─── Raw data

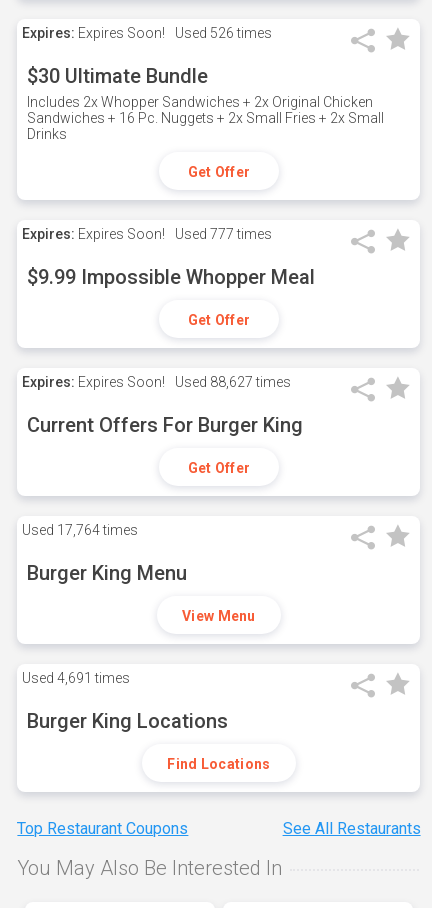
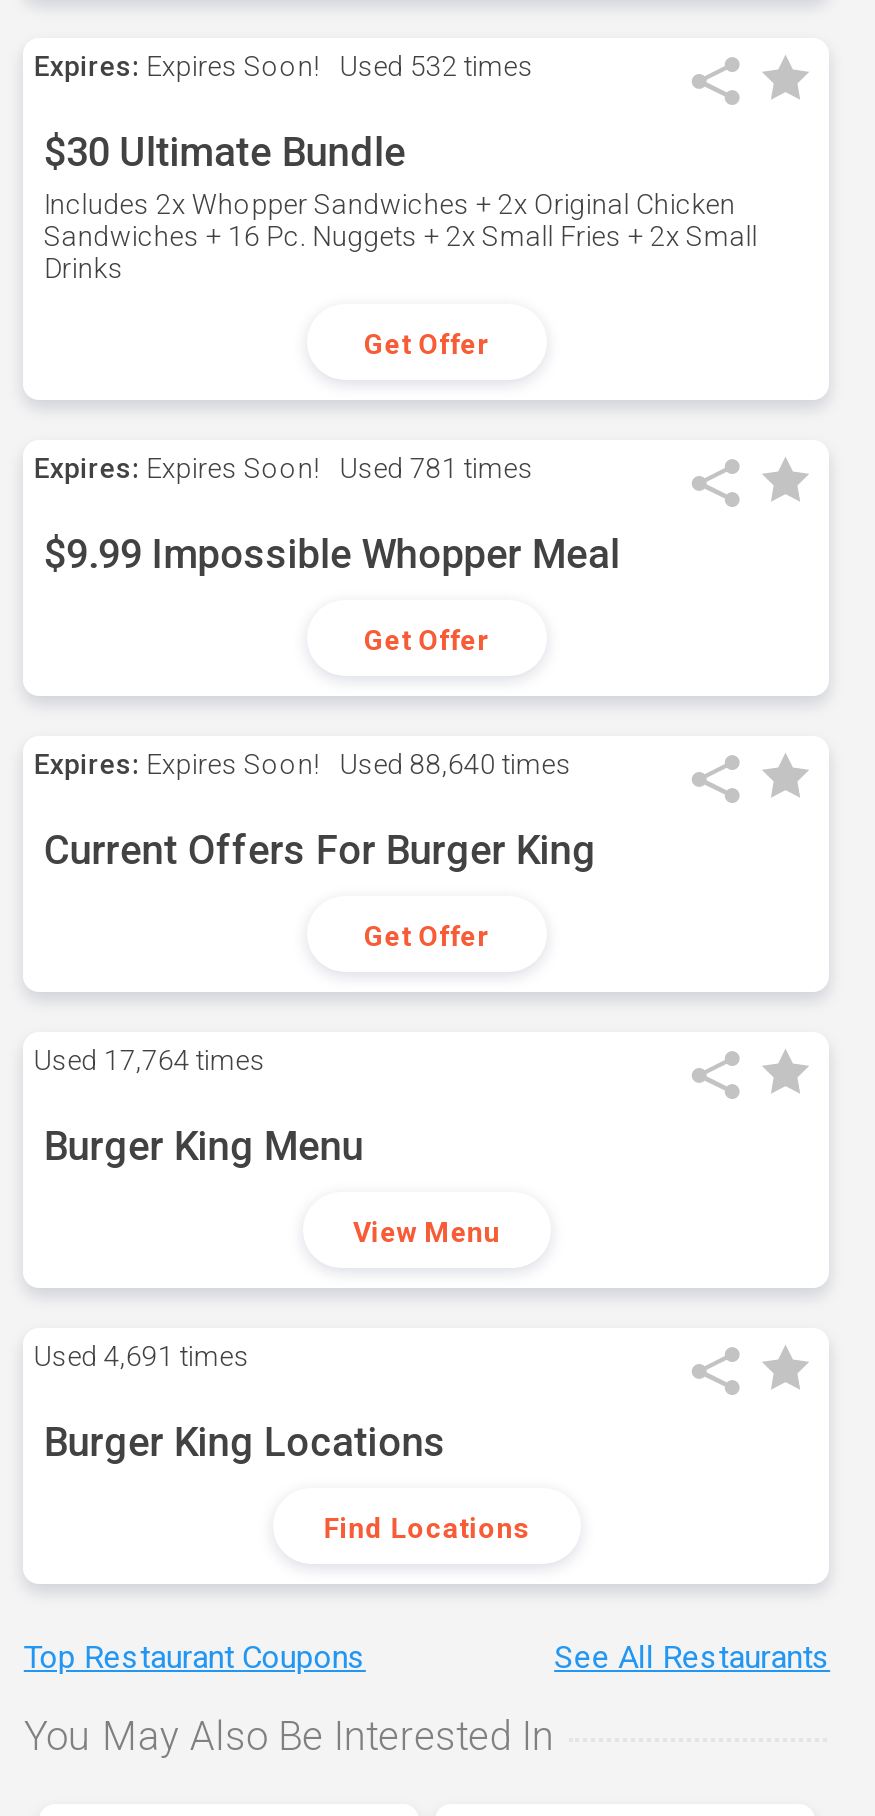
- Expires: Expires Soon! Used 526 times
+ Expires: Expires Soon! Used 532 times

- Expires: Expires Soon! Used 777 times
+ Expires: Expires Soon! Used 781 times

- Expires: Expires Soon! Used 88,627 times
+ Expires: Expires Soon! Used 88,640 times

──────

Work instruction: Only the lines from the one with "Used 532 times" through the final line above should be repeated, each exactly as written.

Answer to this task:
+ Expires: Expires Soon! Used 532 times

- Expires: Expires Soon! Used 777 times
+ Expires: Expires Soon! Used 781 times

- Expires: Expires Soon! Used 88,627 times
+ Expires: Expires Soon! Used 88,640 times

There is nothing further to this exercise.